Consistency in Administrative Adjudication: Canadian Association of Refugee Lawyers v. Canada (Citizenship and Immigration), 2019 FC 1126 and Shuttleworth v. Ontario (Safety, Licensing Appeals and Standards Tribunals), 2019 ONCA 518
In two important recent decisions, Canadian courts have had to consider the lawfulness of internal administrative arrangements designed to promote consistent decision-making. On both occasions, the arrangements ran afoul of the principles of administrative law. In Shuttleworth v. Ontario (Safety, Licensing Appeals and Standards Tribunals), 2019 ONCA 518 a process of peer review of draft decisions was held to be unlawful and, in Canadian Association of Refugee Lawyers v. Canada (Citizenship and Immigration), 2019 FC 1126, a jurisprudential guide issued by the Chairperson to members of the Immigration and Refugee Board met a similar fate. Shuttleworth related to the definition of “catastrophic impairment” in Ontario’s accident benefits scheme, whilst CARL concerned decision-making by the Refugee Appeal Division in respect of refugee claimants from China, India, Nigeria and Pakistan.

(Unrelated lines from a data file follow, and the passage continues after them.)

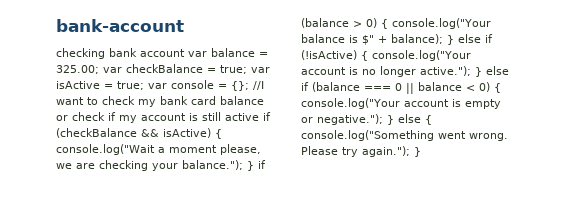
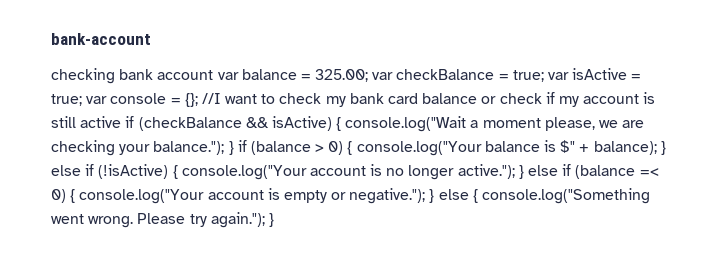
[364,82,475,94] === 0 || balance < -> [639,168,659,176] =<

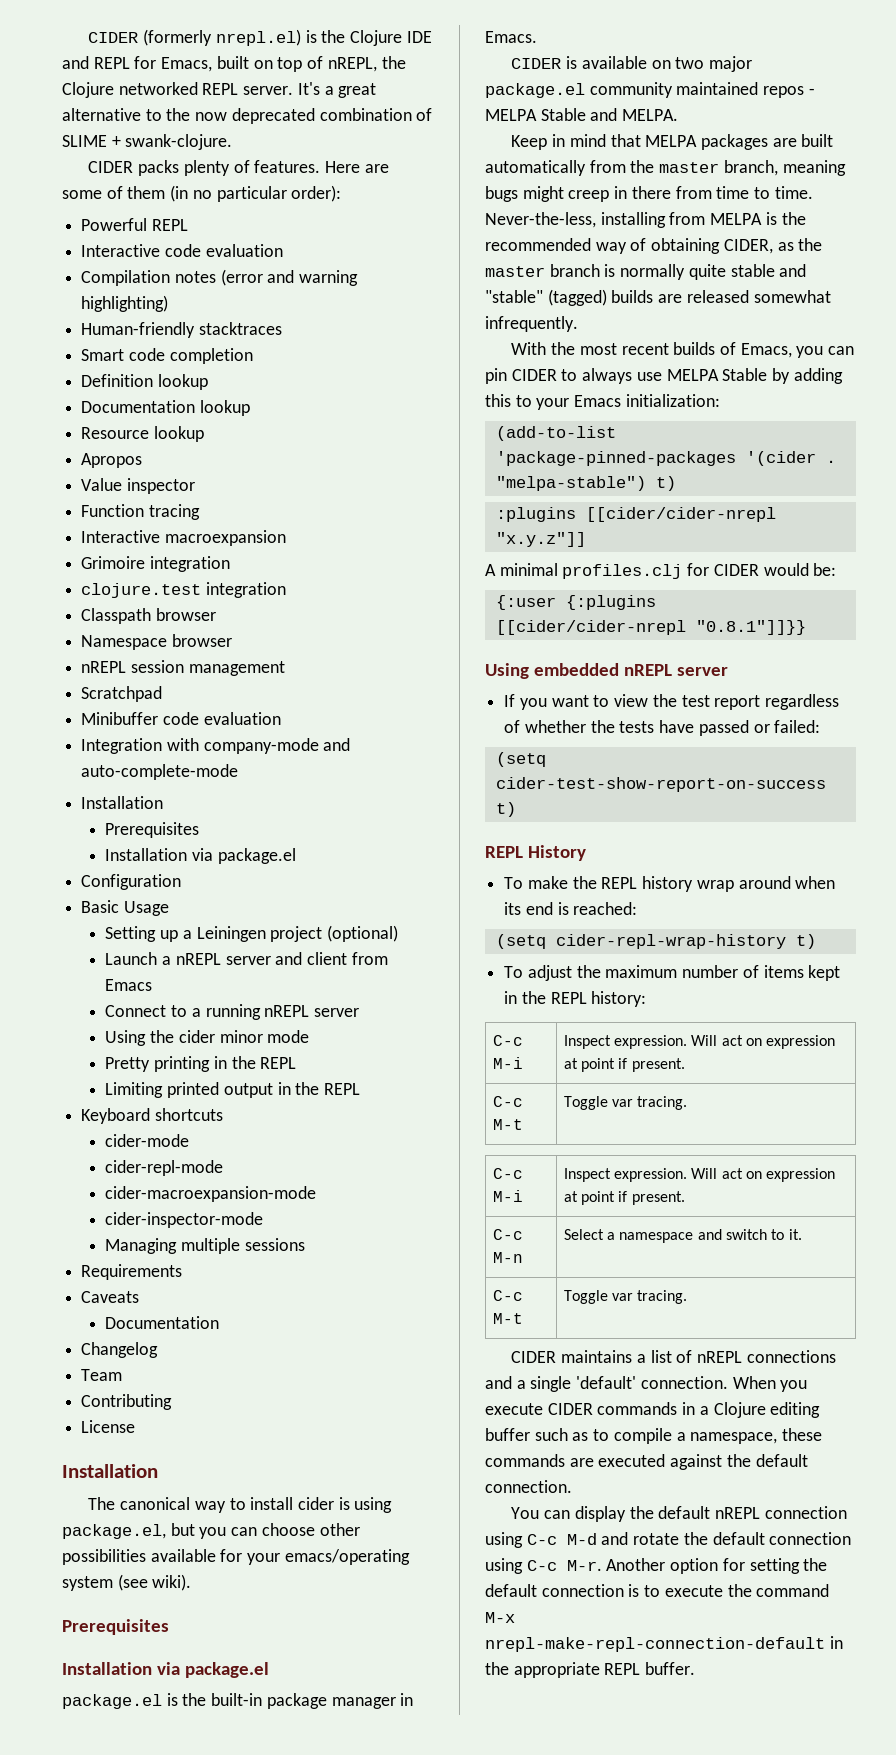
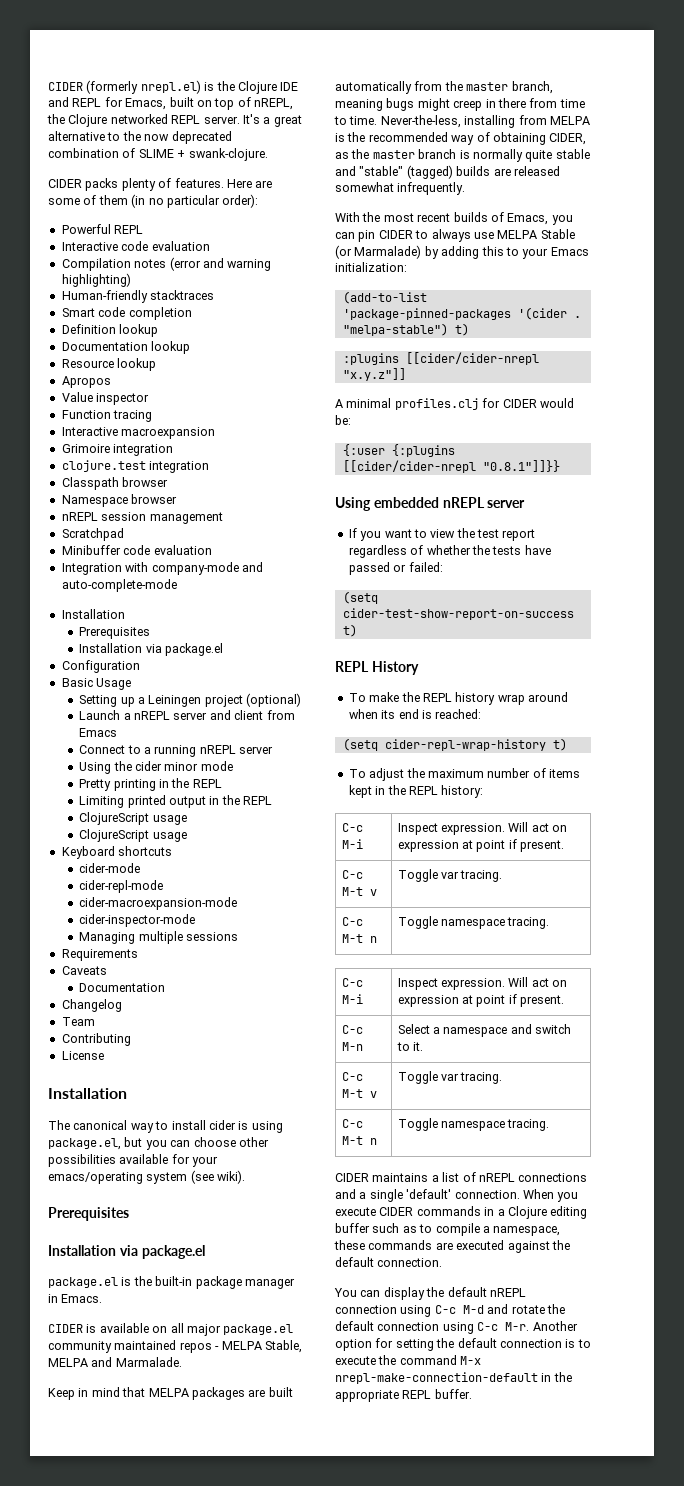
(361, 1089) none -> [79,812,187,825] [79,829,187,842] // ClojureScript usage // ClojureScript usage
[675,57,705,69] two -> [170,1323,184,1333] all
[540,108,679,121] Stable and MELPA. -> [264,1340,302,1353] [48,1357,182,1367] Stable, MELPA and Marmalade.
(768, 374) none -> [335,245,422,259] (or Marmalade)
[563,1096,688,1110] | Toggle var tracing. -> [369,889,377,896] [397,869,503,882] [341,917,363,926] [341,934,377,943] [397,916,550,929] v | Toggle var tracing. // C-c M-t n | Toggle namespace tracing.
[563,1290,688,1304] | Toggle var tracing. -> [369,1091,377,1098] [397,1071,503,1084] [341,1119,363,1128] [341,1136,377,1145] [397,1118,550,1131] v | Toggle var tracing. // C-c M-t n | Toggle namespace tracing.
[485,1637,825,1652] nrepl-make-repl-connection-default -> [335,1372,538,1384] nrepl-make-connection-default

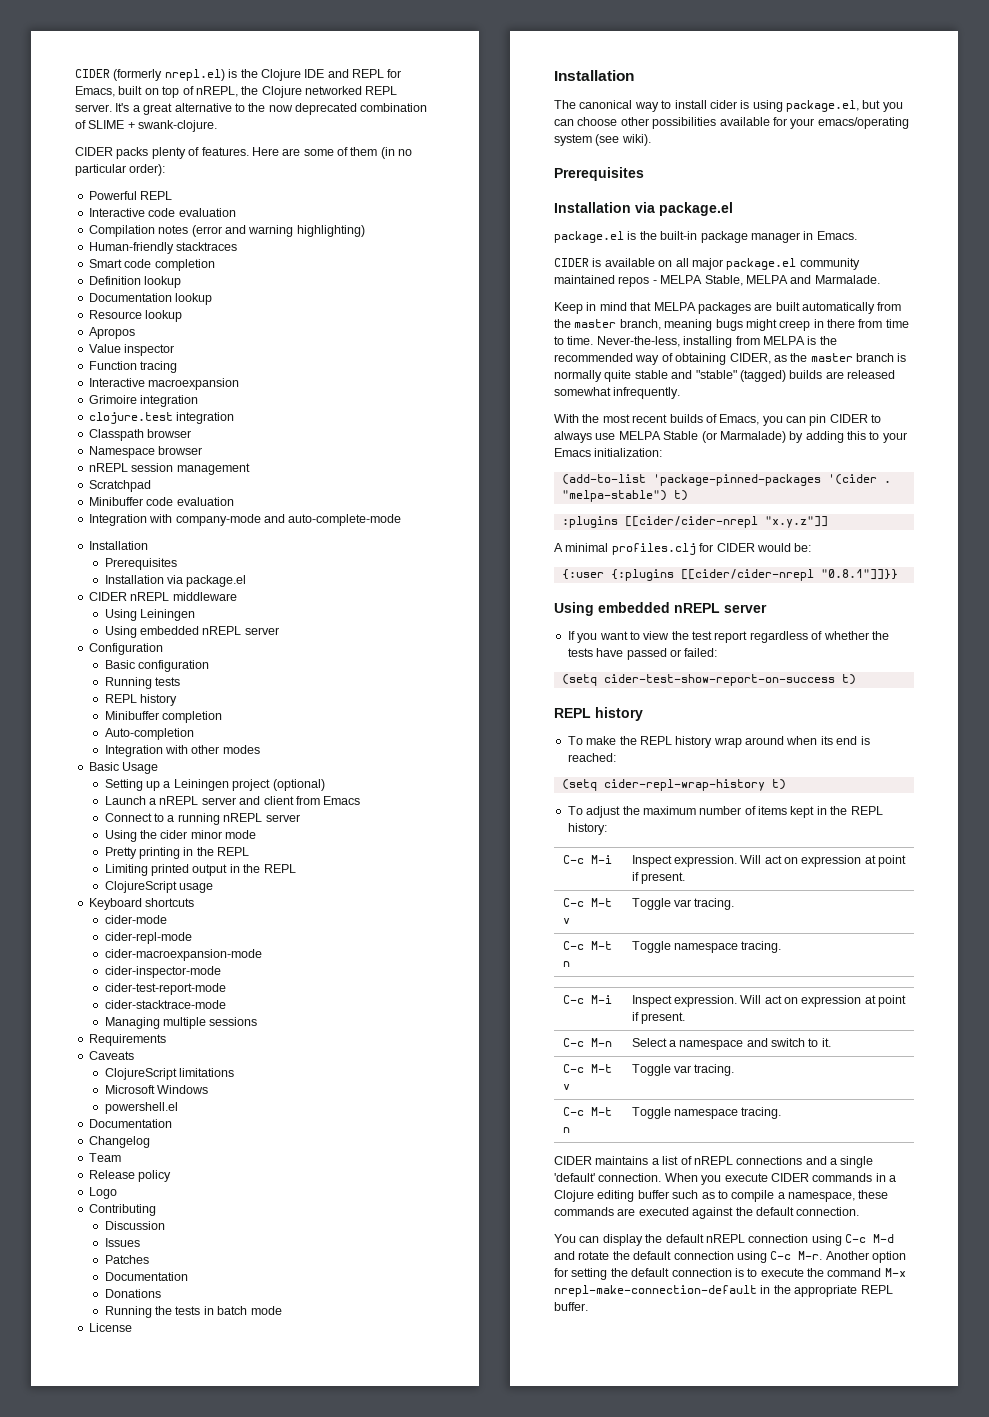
[61,660,140,673] Configuration -> [88,592,237,601] [104,609,196,621] [104,626,279,638] [88,643,163,655] [104,660,210,672] [104,677,181,689] [104,694,178,706] [104,711,223,723] [104,728,194,740] [104,745,260,757] CIDER nREPL middleware // Using Leiningen // Using embedded nREPL server // Configuration // Basic configuration // Running tests // REPL history // Minibuffer completion // Auto-completion // Integration with other modes
[79,829,187,842] // ClojureScript usage -> (214, 888) none
(196, 920) none -> [104,983,226,995] [104,1000,226,1009] // cider-test-report-mode // cider-stacktrace-mode
[79,983,166,992] [61,999,122,1012] [61,1017,95,1026] [61,1033,131,1046] Documentation // Changelog // Team // Contributing -> [104,1068,235,1080] [104,1085,209,1094] [104,1102,178,1114] [88,1119,172,1128] [88,1136,150,1148] [88,1153,121,1162] [88,1170,172,1182] [88,1187,117,1199] [88,1204,156,1216] [104,1221,165,1230] [104,1238,140,1247] [104,1255,149,1264] [104,1272,188,1281] [104,1289,161,1298] [104,1306,282,1318] ClojureScript limitations // Microsoft Windows // powershell.el // Documentation // Changelog // Team // Release policy // Logo // Contributing // Discussion // Issues // Patches // Documentation // Donations // Running the tests in batch mode
[371,661,419,675] History -> [595,707,643,721] history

Both cases were decided against the backdrop of a delicate balancing act. On the one hand, the role of peer review and the jurisprudential guide is to enhance the accuracy and consistency of decision-making. Achieving accuracy and consistency can be a challenge for multi-member tribunals, especially those whose members are dispersed across a province or the country. The spectre of inconsistent decision-making is never too far away from such bodies: “Draw one adjudicator and one interpretation will be applied; draw another and the opposite interpretation will be applied. Under the rule of law, the meaning of a law should not differ according to the identity of the decision-maker” (Wilson v Atomic Energy Agency of Canada [2015] 4 FCR 467, at para. 52 per Stratas JA). This is a particular concern in immigration decision-making, where different conclusions might be reached in respect of individuals who come from the same geographic region or who have had similar political affiliations in the past (factors which may bear on applications for status in Canada). And in terms of accuracy, it might be wise on difficult questions of law or policy (such as the definition of “catastrophic entitlement” at issue in Shuttleworth) for decision-makers to consult with colleagues with a view to reaching the the best possible decision.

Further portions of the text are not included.